What is the Continuous Benchmark Tool?
Continuous Benchmark Tool allows you to continuously benchmark the Vald cluster.
Assumed use case is:
- Verification with workload close to the production environment
- Verification before service installation when Vald version up
Architecture
Continuous Benchmark Tool has following 2 components:
- Benchmark Operator: Manages benchmark jobs
- Benchmark Job: Executes CRUD request to the target Vald cluster
Benchmark component and its feature
Benchmark Operator
- Manages benchmark jobs according to applied manifest.
- Apply method:
- Scenario method: one manifest with multiple benchmark jobs
- Job method: one manifest with one benchmark job
Benchmark Job
- Executes CRUD request to the target Vald cluster based on defined config.
- Execute steps are:
- Load dataset (valid only for HDF5 format)
- Execute request with load dataset
Benchmark CRD
Benchmark workload can be set by applying the Kubernetes Custom Resources(CRDs), ValdBenchmarkScenarioResource
or ValdBenchmarkJobResource
.
Benchmark Operator manages benchmark job according to the applied manifest.
ValdBenchmarkJob
ValdBenchmarkJob
is used for executing single benchmark job.
And, Benchmark Operator also applies it to the Kubernetes cluster based on ValdBenchmarkScenarioResource
.
main properties
Name | mandatory | Description | type | sample |
---|---|---|---|---|
target | * | target Vald cluster | object | ref: target |
dataset | * | dataset information | object | ref: dataset |
job_type | * | execute job type | string enum: [insert, update, upsert, remove, search, getobject, exists] | search |
repetition | the number of job repetitions default: 1 | integer | 1 | |
replica | the number of job concurrent job executions default: 1 | integer | 2 | |
rps | designed request per sec to the target cluster default: 1000 | integer | 1000 | |
concurrency_limit | goroutine count limit for rps adjustment default: 200 | integer | 20 | |
ttl_seconds_after_finished | time until deletion of Pod after job end default: 600 | integer | 120 | |
insert_config | request config for insert job | object | ref: config | |
update_config | request config for update job | object | ref: config | |
upsert_config | request config for upsert job | object | ref: config | |
search_config | request config for search job | object | ref: config | |
remove_config | request config for remove job | object | ref: config | |
object_config | request config for object job | object | ref: config | |
client_config | gRPC client config for running benchmark job Tune if can not getting the expected performance with default config. | object | ref: defaults.grpc | |
server_config | server config for benchmark job pod Tune if can not getting the expected performance with default config. | object | ref: defaults.server_config |
target
- target Vald cluster information
- type: object
property | mandatory | description | type | sample |
---|---|---|---|---|
host | * | target cluster’s host | string | localhost |
port | * | target cluster’s port | integer | 8081 |
dataset
- dataset which is used for executing job operation
- type: object
property | mandatory | description | type | sample |
---|---|---|---|---|
name | * | dataset name | string enum: [fashion-mnist, original] | fashion-mnist |
group | * | group name | string enum: [train, test, neighbors] | train |
indexes | * | amount of index size | integer | 1000000 |
range | * | range of indexes to be used (if there are many indexes, the range will be corrected on the job side) | object | - |
range.start | * | start of range | integer | 1 |
range.end | * | end of range | integer | 1000000 |
url | the dataset url.
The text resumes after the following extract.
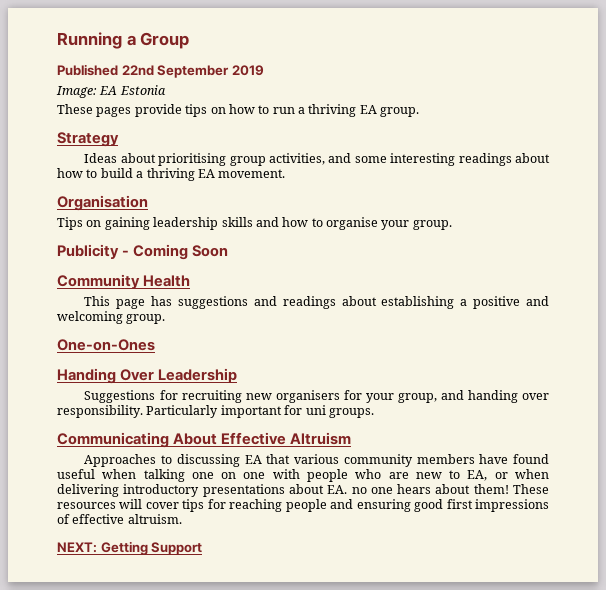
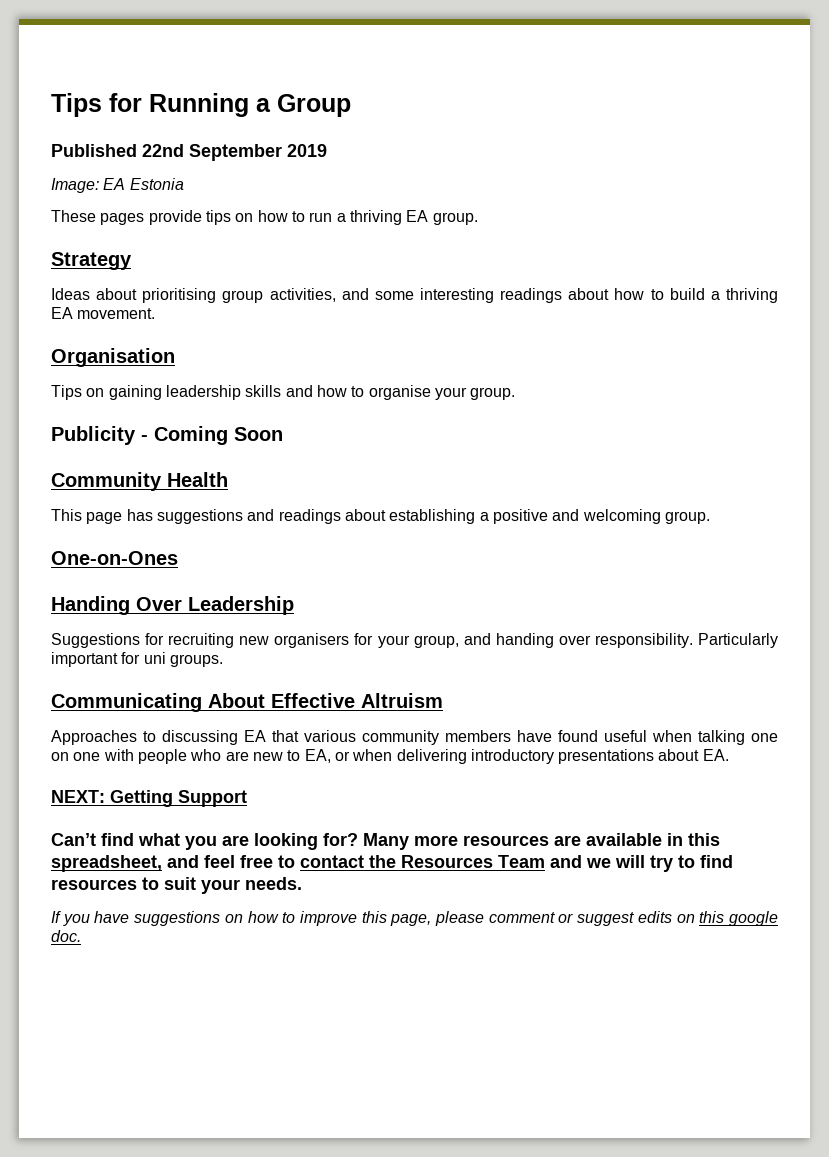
(57, 40) none -> [51,93,142,117] Tips for
[351,484,550,494] [57,499,549,512] [57,514,182,524] [57,541,203,555] no one hears about them! These resources will cover tips for reaching people and ensuring good first impressions of effective altruism. // NEXT: Getting Support -> [51,790,247,807] [51,833,720,850] [51,855,733,872] [51,877,302,894] [51,911,779,926] [51,930,81,942] // NEXT: Getting Support // Can’t find what you are looking for? Many more resources are available in this spreadsheet, and feel free to contact the Resources Team and we will try to find resources to suit your needs. // If you have suggestions on how to improve this page, please comment or suggest edits on this google doc.

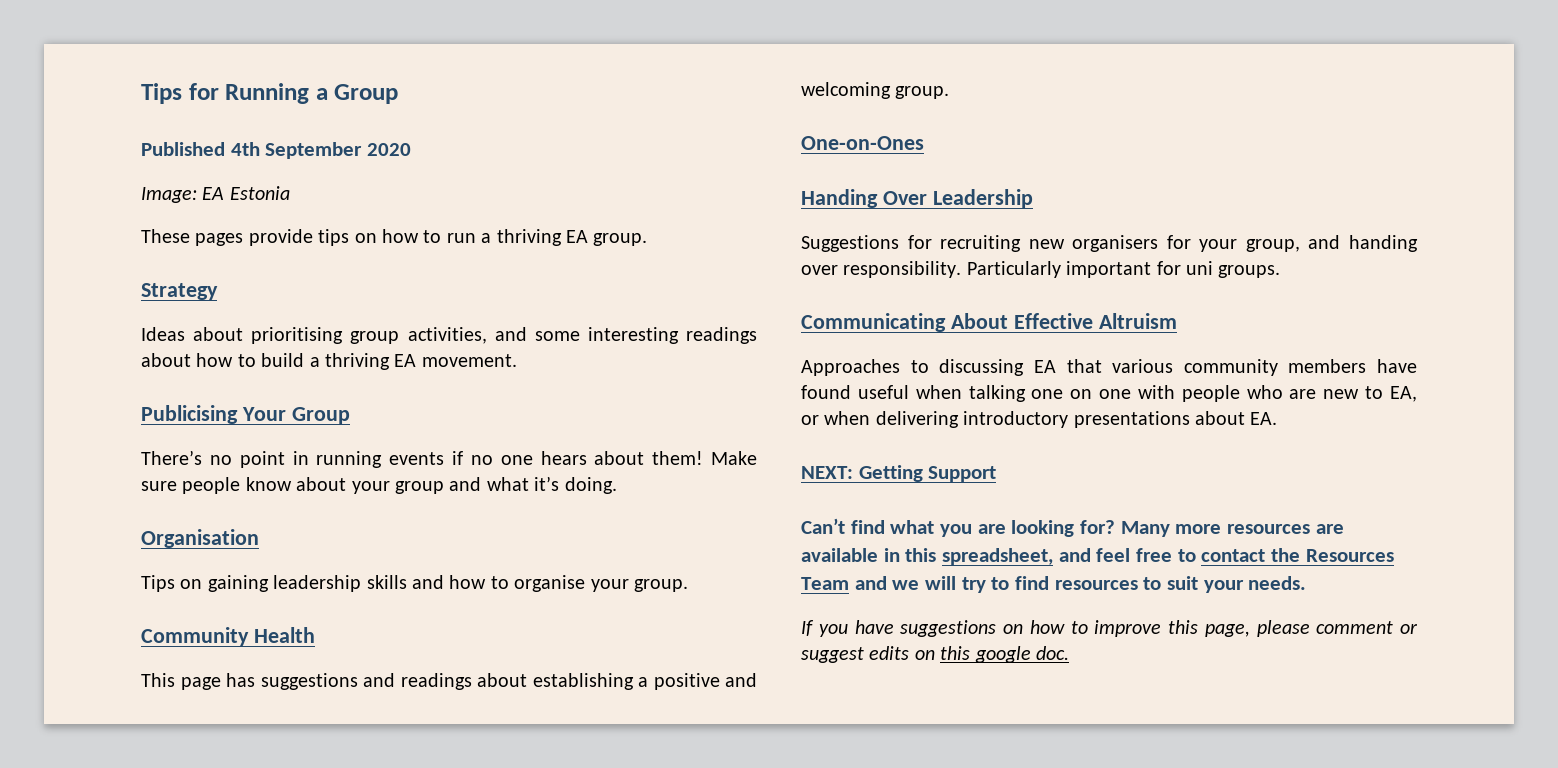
[142,144,327,161] 22nd September 2019 -> [230,142,412,159] 4th September 2020
(156, 313) none -> [141,405,350,424] [141,450,757,468] [141,476,617,494] // Publicising Your Group // There’s no point in running events if no one hears about them! Make sure people know about your group and what it’s doing.
[51,426,283,445] // Publicity - Coming Soon -> (688, 585) none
It should be set when set name as original | string |
insert_config
- rpc config for insert request
- type: object
property | mandatory | description | type | sample |
---|---|---|---|---|
skip_strict_exist_check | Check whether the same vector is already inserted or not. The ID should be unique if the value is true . | bool | false | |
timestamp | The timestamp of the vector inserted. If it is N/A, the current time will be used. | string | 1707272658 |
update_config
- rpc config for update request
- type: object
property | mandatory | description | type | sample |
---|---|---|---|---|
skip_strict_exist_check | Check whether the same vector is already inserted or not. The ID should be unique if the value is true . | bool | false | |
timestamp | The timestamp of the vector inserted. If it is N/A, the current time will be used. | string | 1707272658 | |
disable_balanced_update | A flag to disable balanced update (split remove -> insert operation) during update operation. | bool | false |
upsert_config
- rpc config for upsert request
- type: object
property | mandatory | description | type | sample |
---|---|---|---|---|
skip_strict_exist_check | Check whether the same vector is already inserted or not. The ID should be unique if the value is true . | bool | false | |
timestamp | The timestamp of the vector inserted. If it is N/A, the current time will be used. | string | 1707272658 | |
disable_balanced_update | A flag to disable balanced update (split remove -> insert operation) during update operation. | bool | false |
upsert_config
- rpc config for search request
- type: object
property | mandatory | description | type | sample |
---|---|---|---|---|
radius | The search radius. default: -1 | number | -1 | |
epsilon | The search coefficient. default: 0.05 | number | 0.05 | |
num | * | The maximum number of results to be returned. | integer | 10 |
min_num | The minimum number of results to be returned. | integer | 5 | |
timeout | Search timeout in nanoseconds default: 10s | string | 3s | |
enable_linear_search | A flag to enable linear search operation for estimating search recall. If it is true , search operation with linear operation will execute. | bool | false | |
aggregation_algorithm | The search aggregation algorithm option. default: Unknown | string enum: [“Unknown”, “ConcurrentQueue”, “SortSlice”, “SortPoolSlice”, “PairingHeap”] |
remove_config
- rpc config for remove request
- type: object
property | mandatory | description | type | sample |
---|---|---|---|---|
skip_strict_exist_check | Check whether the same vector is already inserted or not. The ID should be unique if the value is true . | bool | false | |
timestamp | The timestamp of the vector inserted. If it is N/A, the current time will be used. | string | 1707272658 |
object_config
- rpc config for get object request
- type: object
property | mandatory | description | type | sample |
---|---|---|---|---|
filter_config.targets | filter target host and port for bypassing filter component. | []object |
ValdBenchmarkScenario
ValdBenchmarkScenario
is used for executing single or multiple benchmark job.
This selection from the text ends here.